Data excerpts —
*-*-*

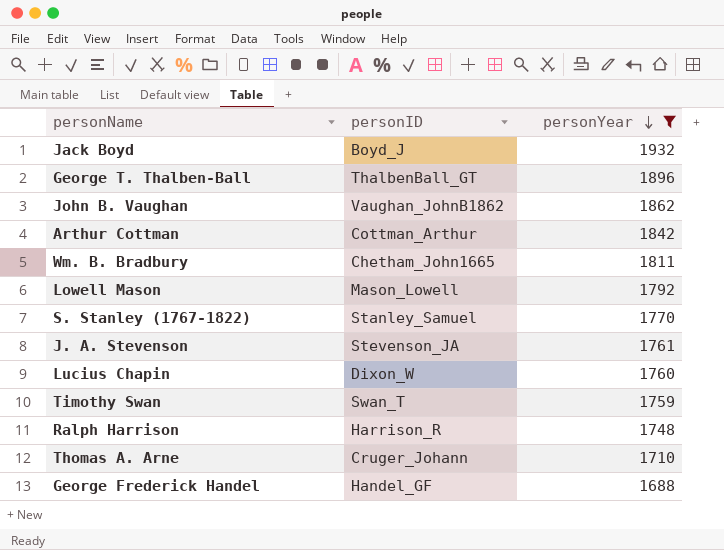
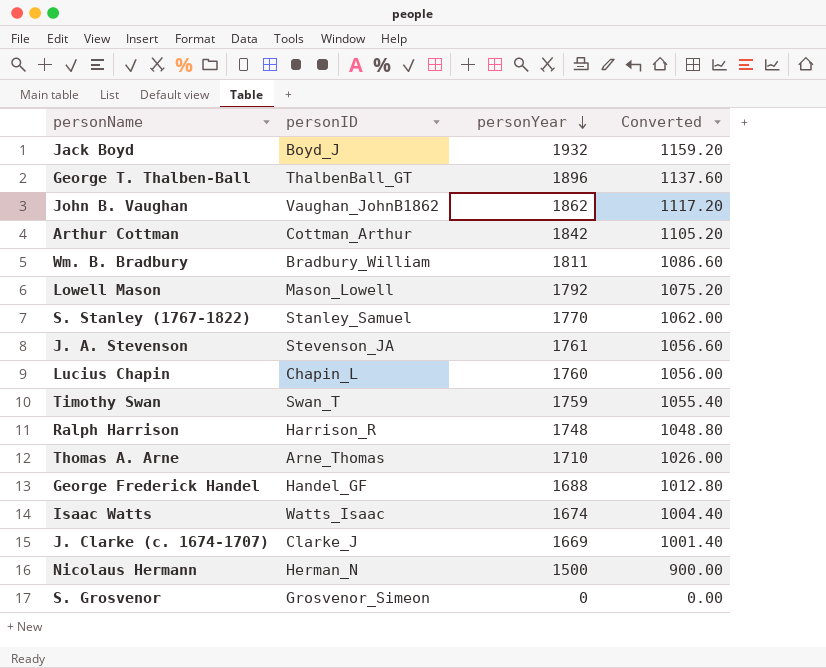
filter: personYear >= 1688 -> none
column Converted | formula: none -> [personYear] * 0.6
Wm. B. Bradbury | personID: Chetham_John1665 -> Bradbury_William
Lucius Chapin | personID: Dixon_W -> Chapin_L
Thomas A. Arne | personID: Cruger_Johann -> Arne_Thomas

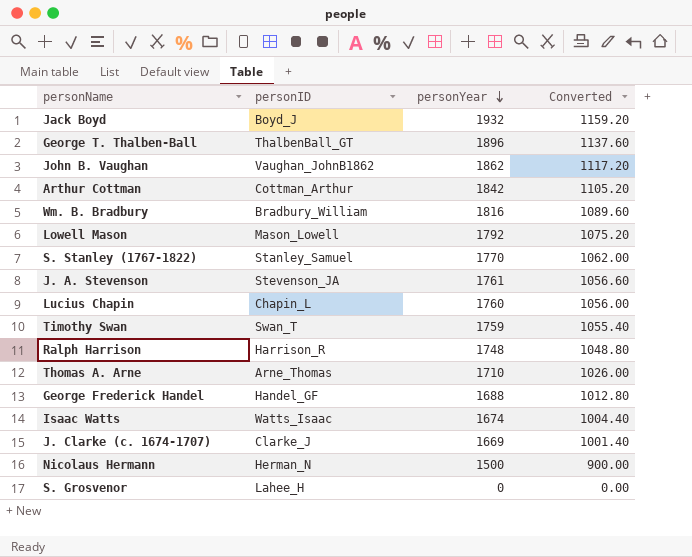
Wm. B. Bradbury | personYear: 1811 -> 1816
Wm. B. Bradbury | Converted: 1086.60 -> 1089.60
S. Grosvenor | personID: Grosvenor_Simeon -> Lahee_H

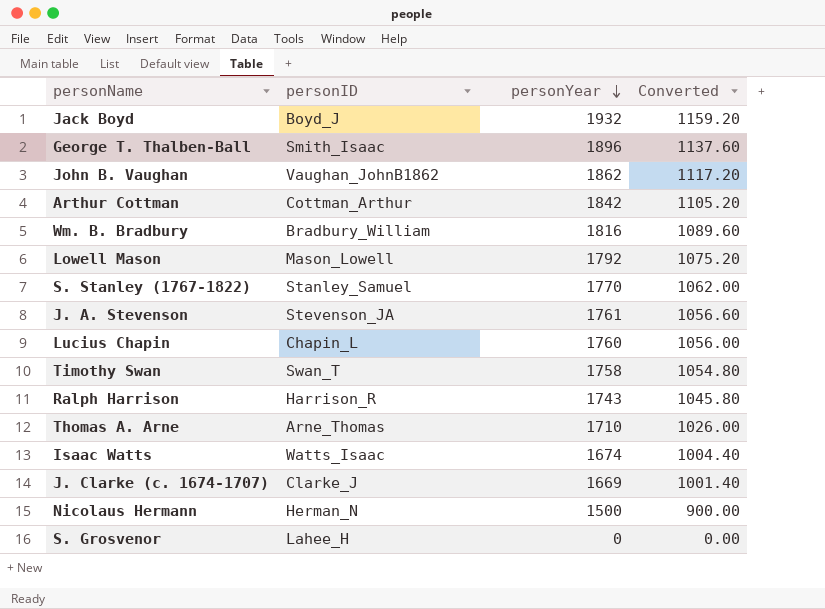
row George Frederick Handel: Handel_GF | 1688 | 1012.80 -> none
George T. Thalben-Ball | personID: ThalbenBall_GT -> Smith_Isaac
Timothy Swan | personYear: 1759 -> 1758
Timothy Swan | Converted: 1055.40 -> 1054.80
Ralph Harrison | personYear: 1748 -> 1743
Ralph Harrison | Converted: 1048.80 -> 1045.80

*-*-*

What this task involves — Copy out the listing above in full and leave out its pictures.

Your response —
filter: personYear >= 1688 -> none
column Converted | formula: none -> [personYear] * 0.6
Wm. B. Bradbury | personID: Chetham_John1665 -> Bradbury_William
Lucius Chapin | personID: Dixon_W -> Chapin_L
Thomas A. Arne | personID: Cruger_Johann -> Arne_Thomas

Wm. B. Bradbury | personYear: 1811 -> 1816
Wm. B. Bradbury | Converted: 1086.60 -> 1089.60
S. Grosvenor | personID: Grosvenor_Simeon -> Lahee_H

row George Frederick Handel: Handel_GF | 1688 | 1012.80 -> none
George T. Thalben-Ball | personID: ThalbenBall_GT -> Smith_Isaac
Timothy Swan | personYear: 1759 -> 1758
Timothy Swan | Converted: 1055.40 -> 1054.80
Ralph Harrison | personYear: 1748 -> 1743
Ralph Harrison | Converted: 1048.80 -> 1045.80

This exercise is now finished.